A assembleia dos templários
«(…) Não acontecia o mesmo com os outros associados, que,
salvo raras excepções, mostravam verdadeiro entusiasmo. Na verdade, aquelas
normas claras, simples, com um fim determinado, eram já de per si um poderoso meio de propaganda. A divisão em classes permitia
utilizar as faculdades de cada um, segundo os melhores interesses da ordem; ao passo
que a possibilidade de passagem de um grau para outro abria um vasto horizonte
à mais nobres das ambições, e destruía a disposição aristocrática, tão
prejudicial a qualquer corporação instituída para governar os homens. Todavia,
houve um dos irmãos que se levantou: era este um nobre holandês, que vinha procurar,
no meio dos Templários aliados para o seu país, que se preparava para se
insurgir contra a Espanha. Devemos
então procurar por toda a parte filiados para a nossa ordem? disse ele.

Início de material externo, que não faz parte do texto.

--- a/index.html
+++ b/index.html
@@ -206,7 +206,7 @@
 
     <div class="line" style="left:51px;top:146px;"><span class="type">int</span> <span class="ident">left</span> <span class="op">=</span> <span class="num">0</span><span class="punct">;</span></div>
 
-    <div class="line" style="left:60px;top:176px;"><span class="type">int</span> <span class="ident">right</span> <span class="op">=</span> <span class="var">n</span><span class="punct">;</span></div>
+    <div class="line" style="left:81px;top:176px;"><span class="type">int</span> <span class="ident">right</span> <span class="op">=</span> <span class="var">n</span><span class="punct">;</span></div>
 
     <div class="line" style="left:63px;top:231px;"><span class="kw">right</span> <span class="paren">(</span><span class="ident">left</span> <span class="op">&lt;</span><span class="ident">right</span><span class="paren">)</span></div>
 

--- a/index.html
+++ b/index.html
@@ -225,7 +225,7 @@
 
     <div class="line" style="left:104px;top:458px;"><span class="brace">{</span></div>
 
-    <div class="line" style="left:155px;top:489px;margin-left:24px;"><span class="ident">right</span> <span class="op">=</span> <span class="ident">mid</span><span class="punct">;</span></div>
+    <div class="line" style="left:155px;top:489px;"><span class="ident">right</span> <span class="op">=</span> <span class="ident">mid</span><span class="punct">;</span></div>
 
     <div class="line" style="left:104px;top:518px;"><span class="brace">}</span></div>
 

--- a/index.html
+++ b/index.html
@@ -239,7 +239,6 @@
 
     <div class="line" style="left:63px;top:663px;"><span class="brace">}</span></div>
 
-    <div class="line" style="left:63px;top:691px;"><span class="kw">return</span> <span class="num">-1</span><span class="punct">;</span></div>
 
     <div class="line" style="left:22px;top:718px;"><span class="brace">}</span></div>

Devemos abrir as fileiras da nossa instituição,
até agora tão zelosamente recusadas, a todos aqueles que nos parecerem aptos
para nos auxiliarem na empresa? Sem dúvida, respondeu com certa altivez o
presidente e parece-me que todos os poderão aceitar, desde que não tem dúvida
em o fazer o senhor de Beaumanoir, que é tão nobre como o rei de França! Oh! Não foi como censura ou queixa que
eu disse isto, apressou-se a declarar o holandês. O que eu queria fazer sentir era que o nome da nossa antiga ordem, o
sagrado nome do Templo, soaria mal aos ouvidos de um povo, que nos esqueceu, ou
que só se lembra de nós pelas vis calúnias que os inimigos do Templo espalham
contra nós. Por isso, entendo que na nova organização do Templo é
necessário que mudemos de nome. Irmão, disse afectuosamente o senhor
de Beaumanoir, o que propões já foi pensado pelos Sete Senhores, que
acharam que isso era razoável e sensato. O antigo Templo desmoronou-se; mas nós
trabalharemos para edificar outro, e sem dúvida o havemos de conseguir. A obra,
que empreendemos, é uma obra de reedificação; somos os pedreiros da humanidade.

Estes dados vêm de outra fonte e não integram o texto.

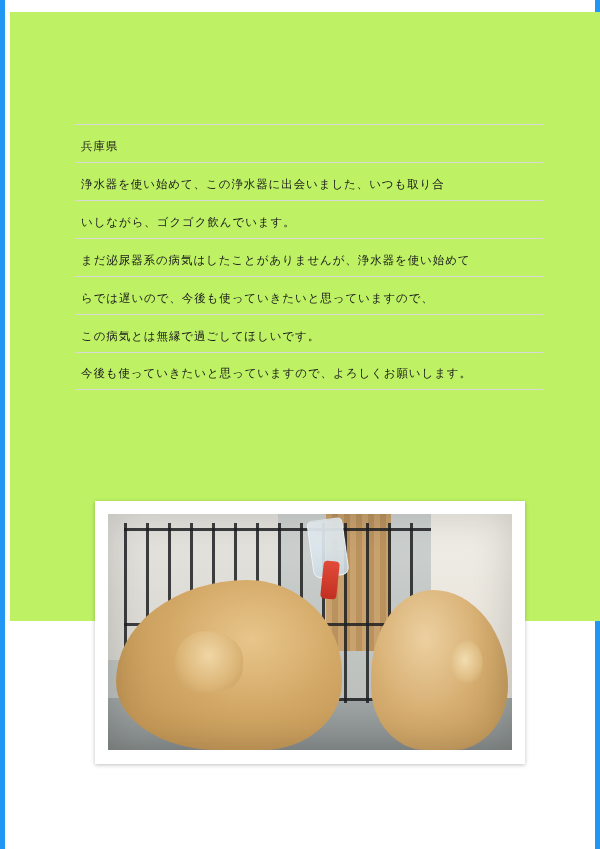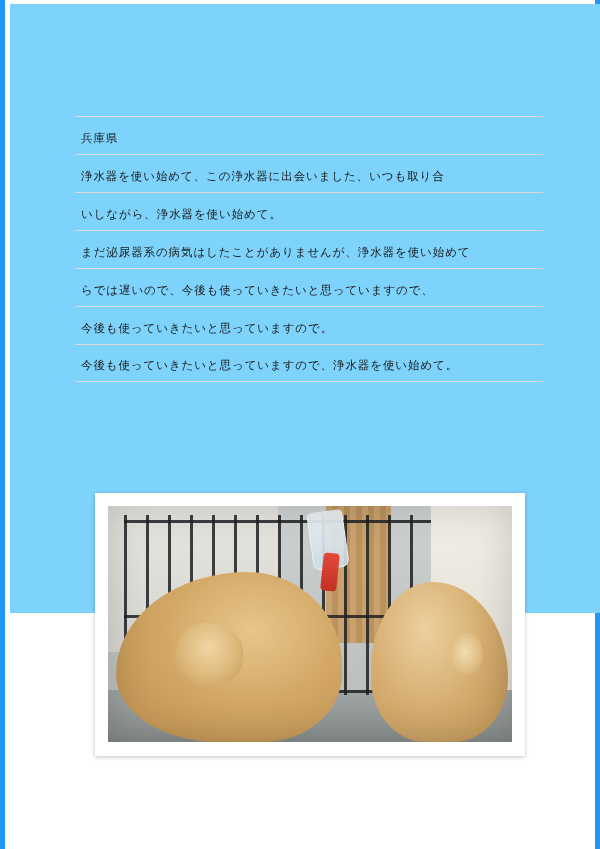--- a/index.html
+++ b/index.html
@@ -31,10 +31,10 @@
   .sheet {
     position: absolute;
     left: 5px;
-    top: 4px;
+    top: 12px;
     width: 590px;
     height: 609px;
-    background: #7dd3fc;
+    background: #bef264;
   }
 
   

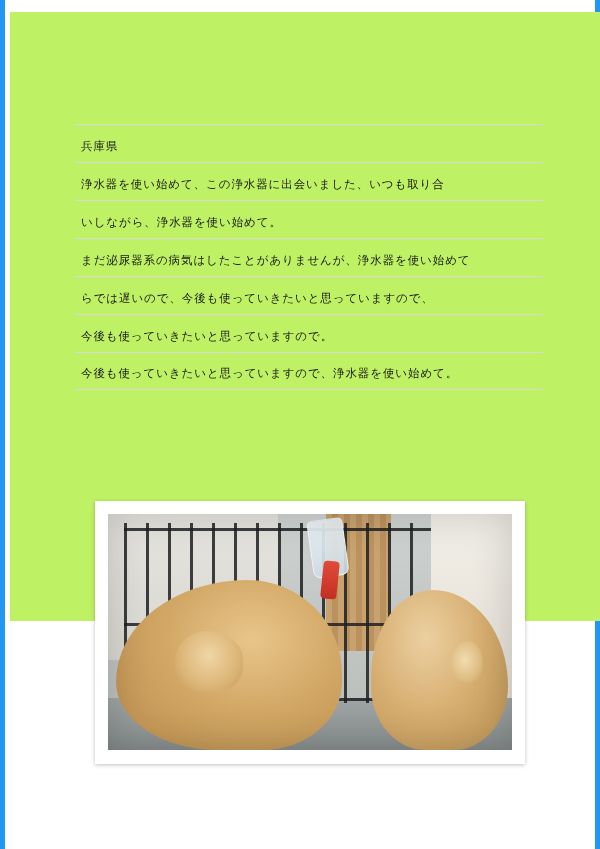--- a/index.html
+++ b/index.html
@@ -200,7 +200,7 @@
         <span class="text">浄水器を使い始めて、この浄水器に出会いました、いつも取り合</span>
       </div>
       <div class="rule-line">
-        <span class="text">いしながら、浄水器を使い始めて。</span>
+        <span class="text">いしながら、ゴクゴク飲んでいます。</span>
       </div>
       <div class="rule-line">
         <span class="text">まだ泌尿器系の病気はしたことがありませんが、浄水器を使い始めて</span>

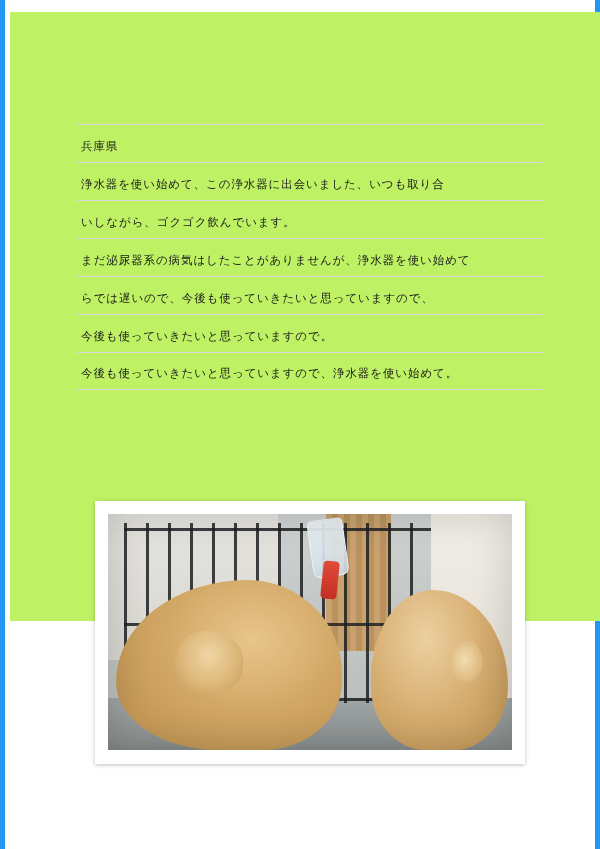--- a/index.html
+++ b/index.html
@@ -209,7 +209,7 @@
         <span class="text">らでは遅いので、今後も使っていきたいと思っていますので、</span>
       </div>
       <div class="rule-line">
-        <span class="text">今後も使っていきたいと思っていますので。</span>
+        <span class="text">この病気とは無縁で過ごしてほしいです。</span>
       </div>
       <div class="rule-line closing">
         <span class="text">今後も使っていきたいと思っていますので、浄水器を使い始めて。</span>

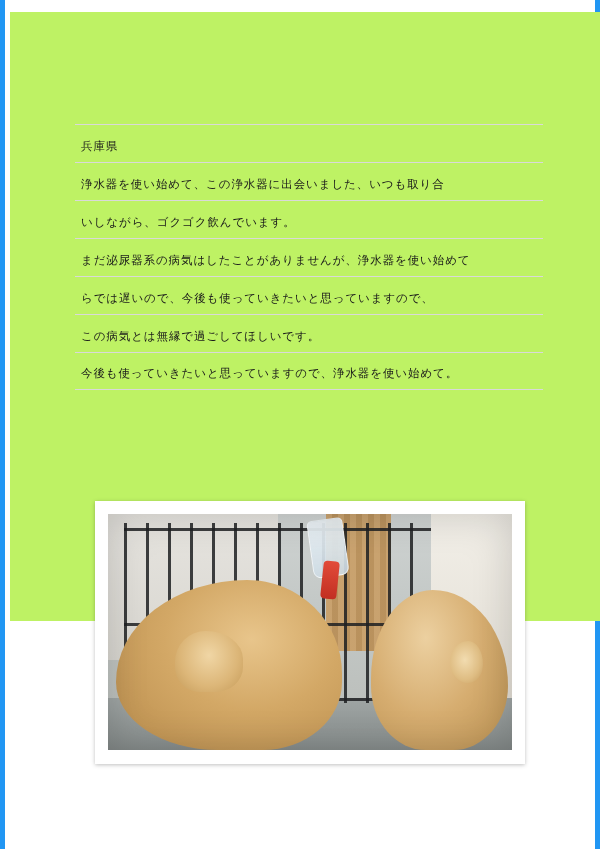--- a/index.html
+++ b/index.html
@@ -212,7 +212,7 @@
         <span class="text">この病気とは無縁で過ごしてほしいです。</span>
       </div>
       <div class="rule-line closing">
-        <span class="text">今後も使っていきたいと思っていますので、浄水器を使い始めて。</span>
+        <span class="text">今後も使っていきたいと思っていますので、よろしくお願いします。</span>
       </div>
     </div>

Temos, pois, deliberado chamar-nos Pedreiros
Livres. Apoiado!,
gritou quase unânime a assembleia, na qual a voz do príncipe de Conde ressoava
não menos entusiástica do que a dos outros filiados. Então, disse Beaumanoir,
erguendo-se, a assembleia aprova as
deliberações dos Sete Senhores? Então sois unânimes em aprovar esta transformação, que deve por a nossa ordem a
par dos maiores potentados da terra? Sim! Sim, gritaram
muitíssimas vozes.
Mas uma voz potente dominou aquele tumulto e proferiu estas palavras: Oponho-me eu! Quem?, perguntaram ameaçadoramente alguns associados, mais
excitados do que os outros. Eu,
trovejou o peregrino, levantando-se majestoso impotente, apesar da miséria dos seus
andrajos. Eu, um dos Sete Senhores! Eu, Inácio de Loiola! Um longo frémito
de surpresa percorreu toda aquela multidão. Oito ou dez fidalgos, quase todos
espanhóis, aproximaram-se de Loiola, prontos a defenderem-no fazendo dos seus corpos
um escudo, se as disposições hostis da assembleia aumentassem. Mas Beaumanoir
com um gesto restabeleceu o silêncio na sala. Depois, voltando-se para Inácio
de Loiola, perguntou com brandura: Irmão,
então tu és partidário da consagração do estado atual?... E és precisamente tu, o mais audaz e
empreendedor de todos nós, aqueles que nós teríamos escolhido para chefe supremo
se os nossos estatutos nos consentissem ter um chefe… és tu precisamente que te
opões aos nossos planos de reforma e sustenta as antigas ordens? Pelo contrário, disse Inácio de Loiola,
eu desejo uma transformação muito mais
vasta e completa do que a vossa; mas
quero que ela se faça com outra inteligência, e segundo um plano já preparado e
escrito por mim. E porque é que, segundo os nossos usos, não falaste dessa tuas intenções no Conselho dos Sete
Senhores? Ter-te-iamos escutado com afecto de irmãos, e teríamos
procurado satisfazer o teus justos desejos. Tinha a certeza de que havíeis de
fazer-me oposição, e por isso resolvi dirigir-me directamente à assembleia.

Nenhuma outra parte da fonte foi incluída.